Given data section start

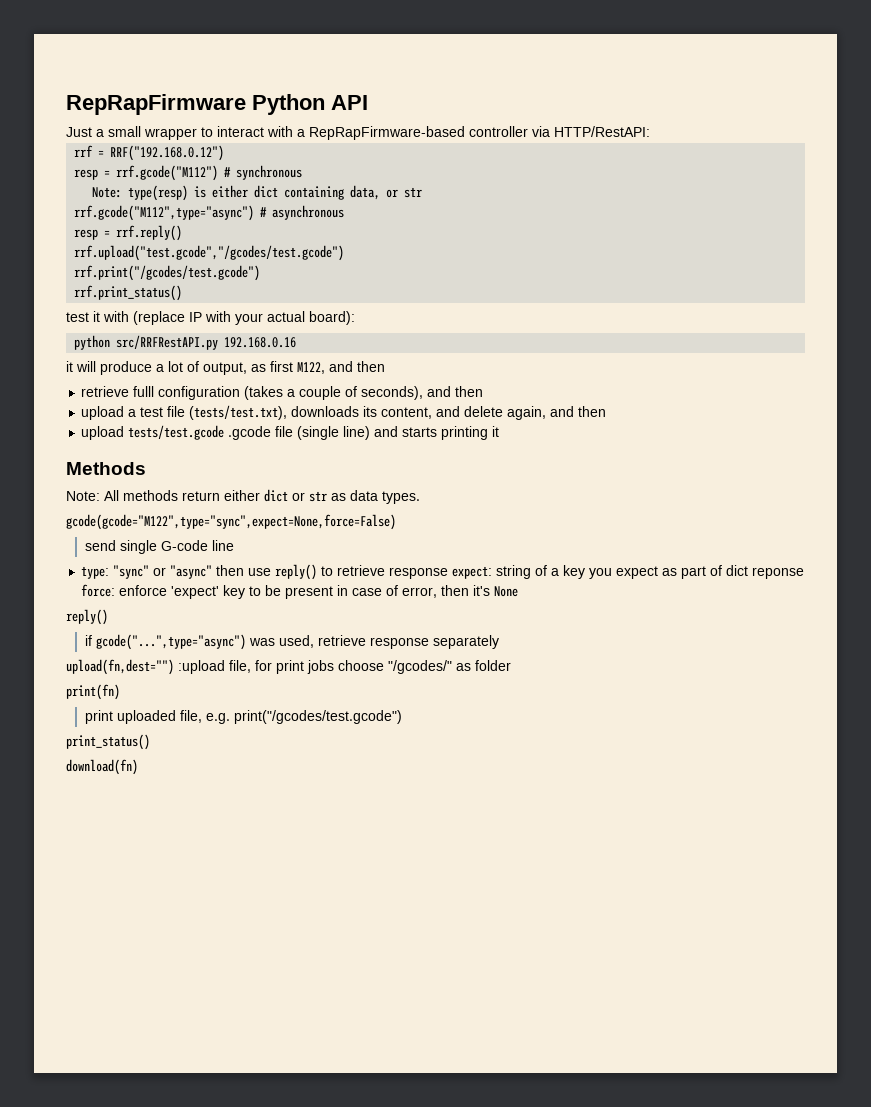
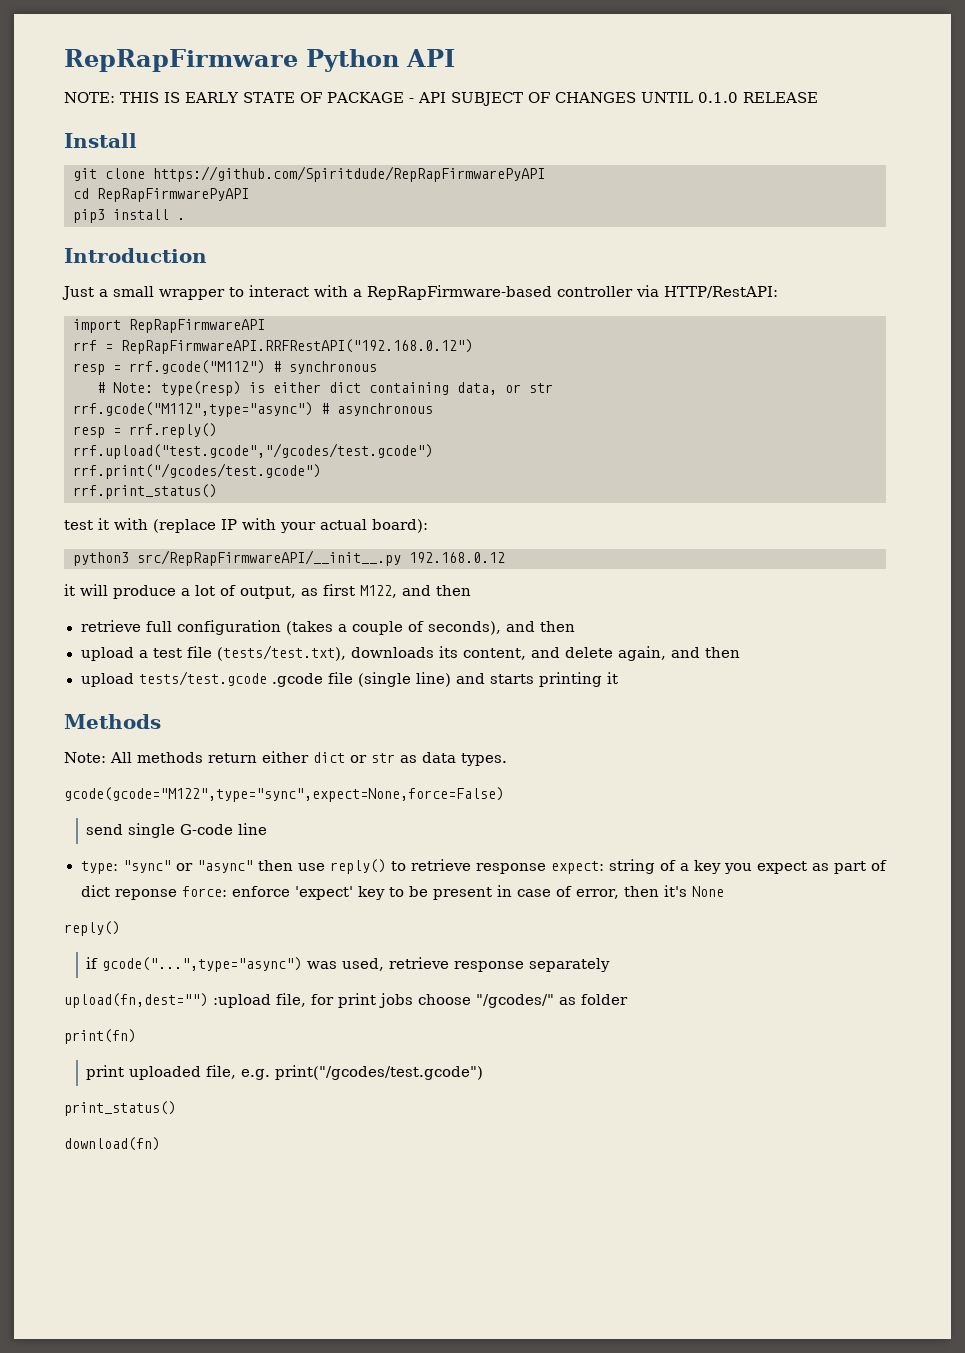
+ NOTE: THIS IS EARLY STATE OF PACKAGE - API SUBJECT OF CHANGES UNTIL 0.1.0 RELEASE
+ Install
+ git clone https://github.com/Spiritdude/RepRapFirmwarePyAPI
+ cd RepRapFirmwarePyAPI
+ pip3 install .
+ Introduction
+ import RepRapFirmwareAPI
- rrf = RRF("192.168.0.12")
+ rrf = RepRapFirmwareAPI.RRFRestAPI("192.168.0.12")
- Note: type(resp) is either dict containing data, or str
+ # Note: type(resp) is either dict containing data, or str
- python src/RRFRestAPI.py 192.168.0.16
+ python3 src/RepRapFirmwareAPI/__init__.py 192.168.0.12
- retrieve fulll configuration (takes a couple of seconds), and then
+ retrieve full configuration (takes a couple of seconds), and then

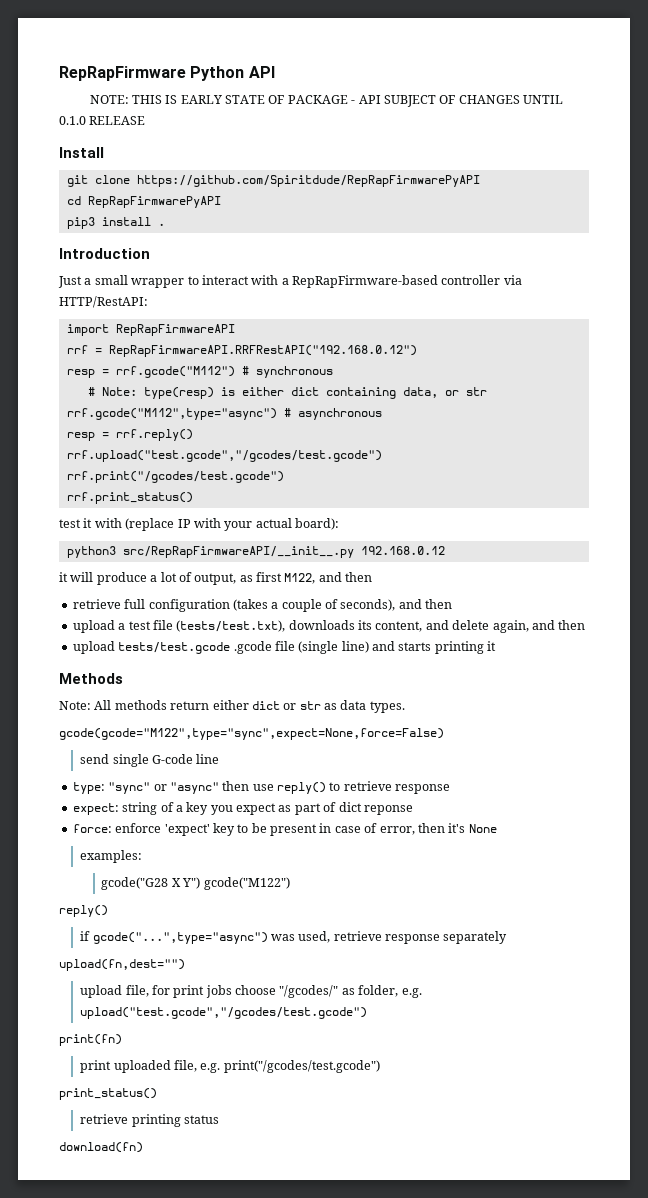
- type: "sync" or "async" then use reply() to retrieve response expect: string of a key you expect as part of dict reponse force: enforce 'expect' key to be present in case of error, then it's None
+ type: "sync" or "async" then use reply() to retrieve response
+ expect: string of a key you expect as part of dict reponse
+ force: enforce 'expect' key to be present in case of error, then it's None
+ examples:
+ gcode("G28 X Y") gcode("M122")
- upload(fn,dest="") :upload file, for print jobs choose "/gcodes/" as folder
+ upload(fn,dest="")
+ upload file, for print jobs choose "/gcodes/" as folder, e.g. upload("test.gcode","/gcodes/test.gcode")
+ retrieve printing status

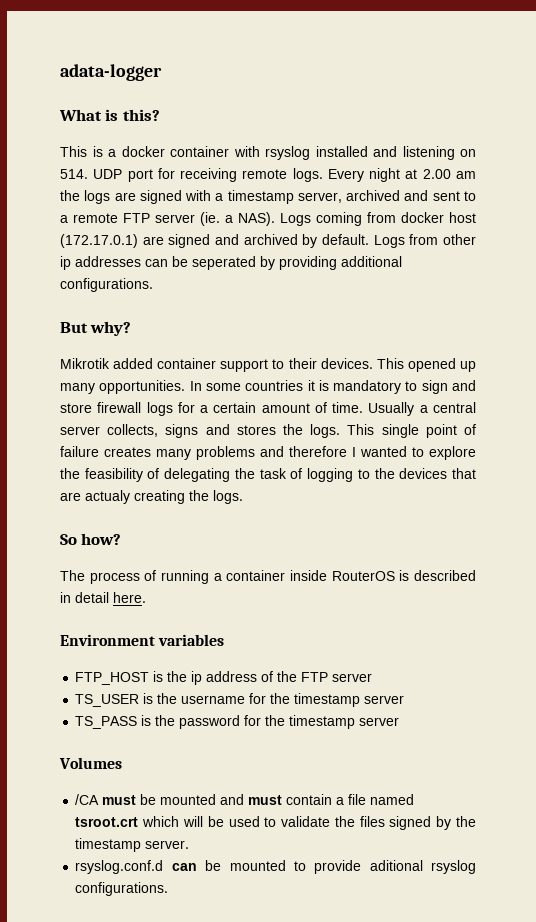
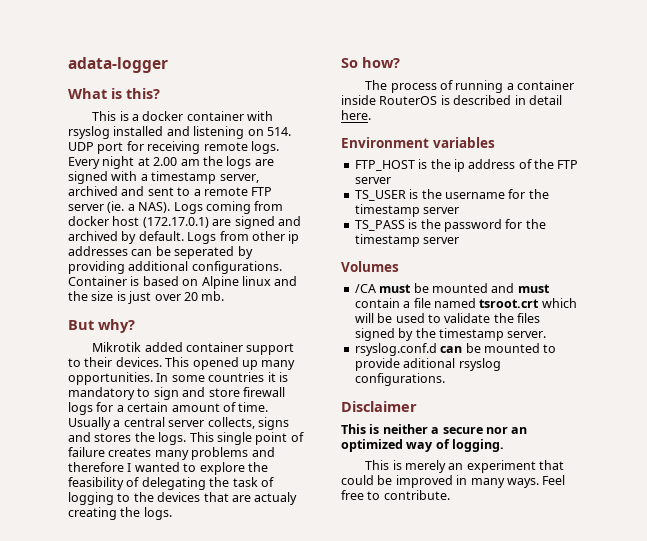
+ Container is based on Alpine linux and the size is just over 20 mb.
+ Disclaimer
+ This is neither a secure nor an optimized way of logging.
+ This is merely an experiment that could be improved in many ways. Feel free to contribute.

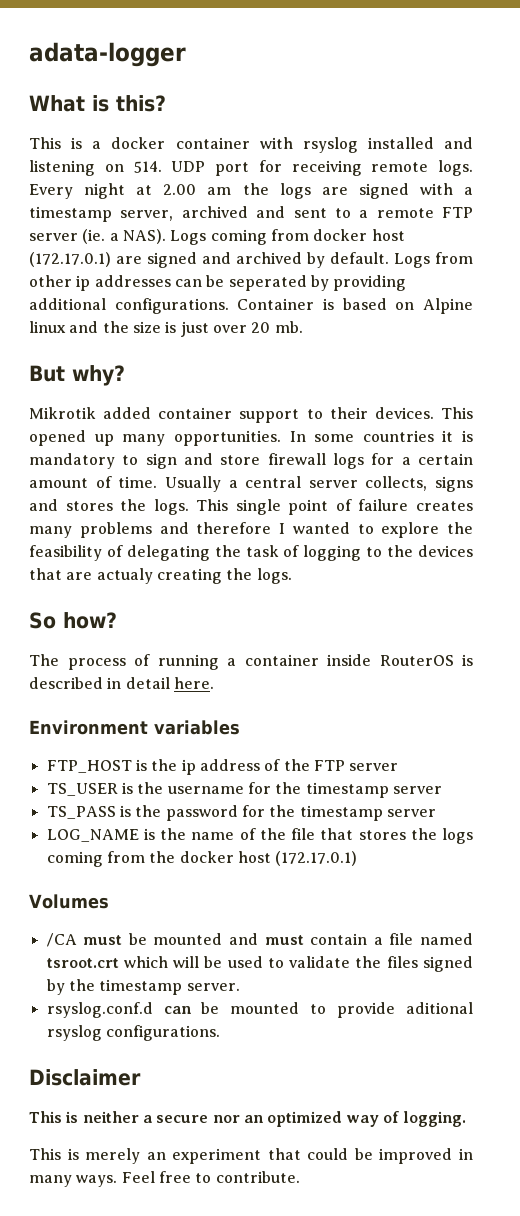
+ LOG_NAME is the name of the file that stores the logs coming from the docker host (172.17.0.1)

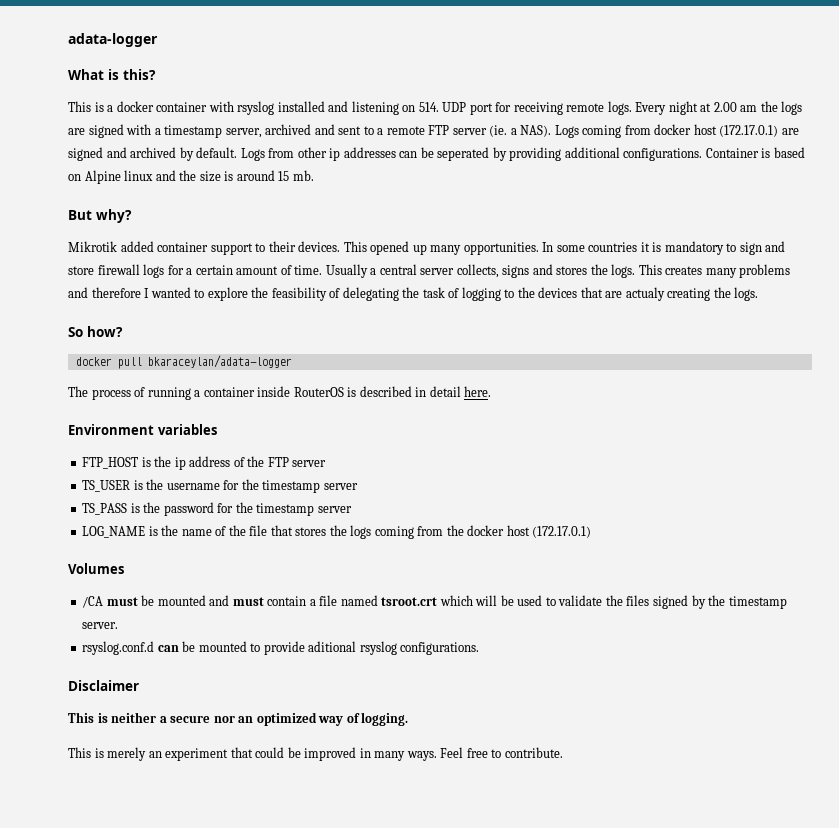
- Container is based on Alpine linux and the size is just over 20 mb.
+ Container is based on Alpine linux and the size is around 15 mb.
- This single point of failure creates many problems and therefore I wanted to explore the feasibility of delegating the task of logging to the devices that are actualy creating the logs.
+ This creates many problems and therefore I wanted to explore the feasibility of delegating the task of logging to the devices that are actualy creating the logs.
+ docker pull bkaraceylan/adata-logger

Given data section end

* Required action *
Leave the pictures out and restate the listing word for word.

* Solution for this exercise *
+ NOTE: THIS IS EARLY STATE OF PACKAGE - API SUBJECT OF CHANGES UNTIL 0.1.0 RELEASE
+ Install
+ git clone https://github.com/Spiritdude/RepRapFirmwarePyAPI
+ cd RepRapFirmwarePyAPI
+ pip3 install .
+ Introduction
+ import RepRapFirmwareAPI
- rrf = RRF("192.168.0.12")
+ rrf = RepRapFirmwareAPI.RRFRestAPI("192.168.0.12")
- Note: type(resp) is either dict containing data, or str
+ # Note: type(resp) is either dict containing data, or str
- python src/RRFRestAPI.py 192.168.0.16
+ python3 src/RepRapFirmwareAPI/__init__.py 192.168.0.12
- retrieve fulll configuration (takes a couple of seconds), and then
+ retrieve full configuration (takes a couple of seconds), and then

- type: "sync" or "async" then use reply() to retrieve response expect: string of a key you expect as part of dict reponse force: enforce 'expect' key to be present in case of error, then it's None
+ type: "sync" or "async" then use reply() to retrieve response
+ expect: string of a key you expect as part of dict reponse
+ force: enforce 'expect' key to be present in case of error, then it's None
+ examples:
+ gcode("G28 X Y") gcode("M122")
- upload(fn,dest="") :upload file, for print jobs choose "/gcodes/" as folder
+ upload(fn,dest="")
+ upload file, for print jobs choose "/gcodes/" as folder, e.g. upload("test.gcode","/gcodes/test.gcode")
+ retrieve printing status

+ Container is based on Alpine linux and the size is just over 20 mb.
+ Disclaimer
+ This is neither a secure nor an optimized way of logging.
+ This is merely an experiment that could be improved in many ways. Feel free to contribute.

+ LOG_NAME is the name of the file that stores the logs coming from the docker host (172.17.0.1)

- Container is based on Alpine linux and the size is just over 20 mb.
+ Container is based on Alpine linux and the size is around 15 mb.
- This single point of failure creates many problems and therefore I wanted to explore the feasibility of delegating the task of logging to the devices that are actualy creating the logs.
+ This creates many problems and therefore I wanted to explore the feasibility of delegating the task of logging to the devices that are actualy creating the logs.
+ docker pull bkaraceylan/adata-logger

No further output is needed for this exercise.